Cell Growth Inhibition Assays and IFN Treatments.

Cell growth inhibition assays were carried out essentially as described previously (18). Cells were plated in 24-well plates at identical densities in normal culture media 1 day before treatment with 100 IU/ml human IFN-α (PBL Biomedical Laboratories, New Brunswick, NY). Media were changed after 2 days, and the cells received fresh IFN-α for an additional 2 days. The percentage of cell growth inhibition was determined by cell counting using a Coulter cell counter (Coulter Electronics Inc., Hialeah, FL). The percentage of growth inhibition was calculated using the equation: (1 − R/C) × 100, where R and C represent the number of cells in IFN-α-treated and control culture, respectively. For all other treatments with IFN-α, cells were grown in normal culture media and switched to 0.5% FBS for 48 h followed by a 2-h incubation in serum free media, immediately before treatment with human IFN-α. For phospho-STAT Western blot experiments, cells were treated with 100 IU/ml IFN-α for 30 min.
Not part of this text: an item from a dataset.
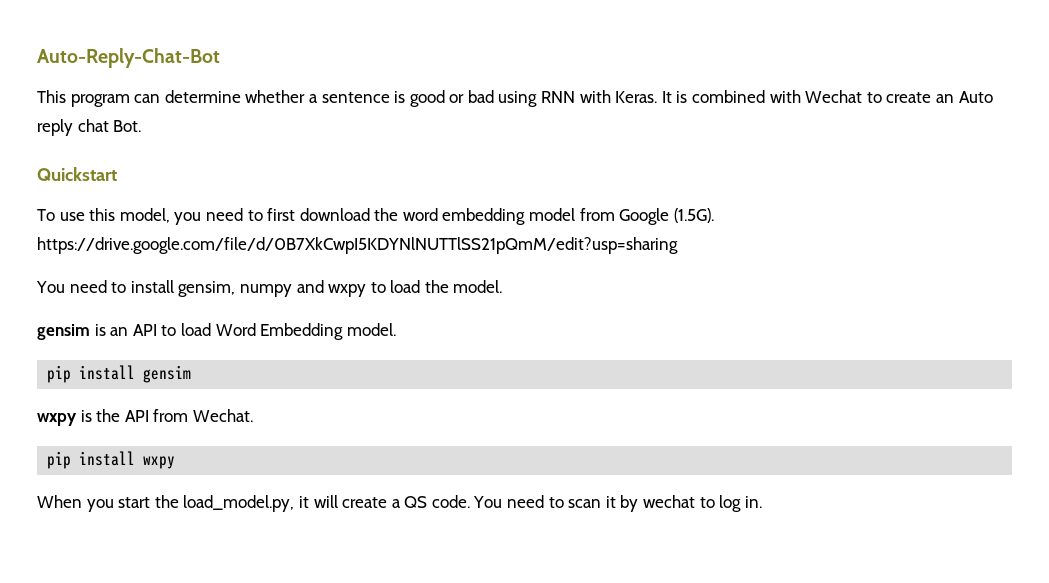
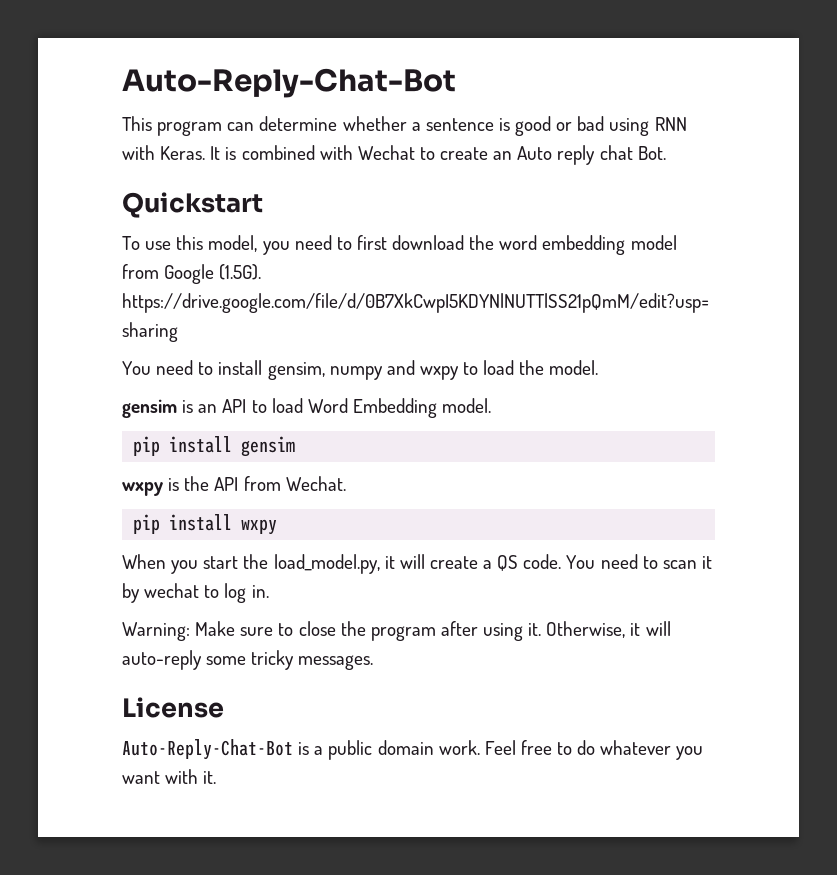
(762, 502) none -> [122,621,671,641] [122,650,374,670] [122,697,224,718] [122,739,704,760] [122,769,217,784] // Warning: Make sure to close the program after using it. Otherwise, it will auto-reply some tricky messages. // License // Auto-Reply-Chat-Bot is a public domain work. Feel free to do whatever you want with it.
For RNA isolation for cDNA microarray screening, cells were treated with 100 IU/ml IFN-α for either 1 or 12 h, and for RT-PCR assays, cells were treated with 100 or 500 IU/ml IFN-α for 12 and 24 h.

cDNA Microarray Screening.

Total RNA was isolated by homogenization of fresh or snap-frozen epidermal cells using TriReagent (Molecular Research Center Inc., Cincinnati, OH), followed by standard organic extraction and precipitation. Purity and yield were determined by UV absorbance spectra over the range of 220–320 nm. Samples of total RNA (10–30 μg) were fractionated on 1% agarose gels containing 0.66 m formaldehyde to determine integrity, and 100 mg total RNA/sample was used for fluorescent probe synthesis. Probe synthesis and array hybridization were performed within The University of Texas M. D. Anderson Cancer Center Cancer Genomics Core Laboratory (Dr. W. Zhang, director), using established methods. Briefly, RNA was reverse transcribed and labeled by an indirect labeling method according to the manufacturer’s instructions (Clontech, Palo Alto, CA). The probe from untreated cells was labeled with Cy5, a red fluorescent dye, and the probe from IFN-α-treated cells was labeled with Cy3, a green dye. Slide hybridization was also conducted in the core facility according to the manufacturer’s instructions (Clontech). Fluorometric detection of probed slides was carried out for Cy5 (A650 nm) and Cy3 (A550 nm) with gray scale images. A colorized, merged image showed a red signal for spots hybridizing primarily with the control skin probe, a green signal for spots hybridizing primarily with the treated skin probe, and a yellow signal for spots hybridizing equally with both probes. Signal:noise ratio adjustment and normalization of signals were conducted within The University of Texas M. D. Anderson Cancer Center Cancer Genomics Core Laboratory using Arrayvision quantification software (Imaging Research, St. Catherines, Ontario, Canada).

Semiquantitative RT-PCR.

Semiquantitative RT-PCR was performed essentially as described previously (19). RNA was purified as described above and quantitated by absorbance. RNA (1 μg/reaction) and the appropriate 20-mer oligonucleotides (50 pmol/reaction) were combined with a 10× PCR mix [final concentrations, 50 mm KCl, 10 mm Tris (pH 8.3), 1.5 μm Mg2Cl, and 200 μm each of dATP, dCTP, dGTP, and dTTP] to a final volume of 100 ml and subjected to the following PCR parameters: (94°, 3 min; 94° to 50° slope, 10 min; 50°C, 22 min) × 1 cycle; followed by (94°, 1 min; 55°, 30 s; 72°, 1 min) × 15–40 cycles. A mix of 5 ml of a Taq polymerase (2.5 units/tube) and avian myeloblastosis virus reverse transcriptase (4 units/tube) was added to each tube immediately after the 94° to 50° slope. Aliquots of each reaction were collected over a broad range of cycle numbers and electrophoresed in a 2% agarose gel containing ethidium bromide. RT-PCR products that were just below the visual limit of detection were blotted onto nylon membranes by capillary transfer in high-salt buffer. Blots were probed with [γ-32P]ATP]-end-labeled oligonucleotide probes complementary to sequences contained between the oligonucleotides used for the RT-PCR. The expression of the glyceraldehyde phosphate dehydrogenase gene, which is ubiquitously expressed, was determined for each RNA sample to control for variations in RNA quantity.

Results

Generation of dnSTAT2-expressing SCC Cells.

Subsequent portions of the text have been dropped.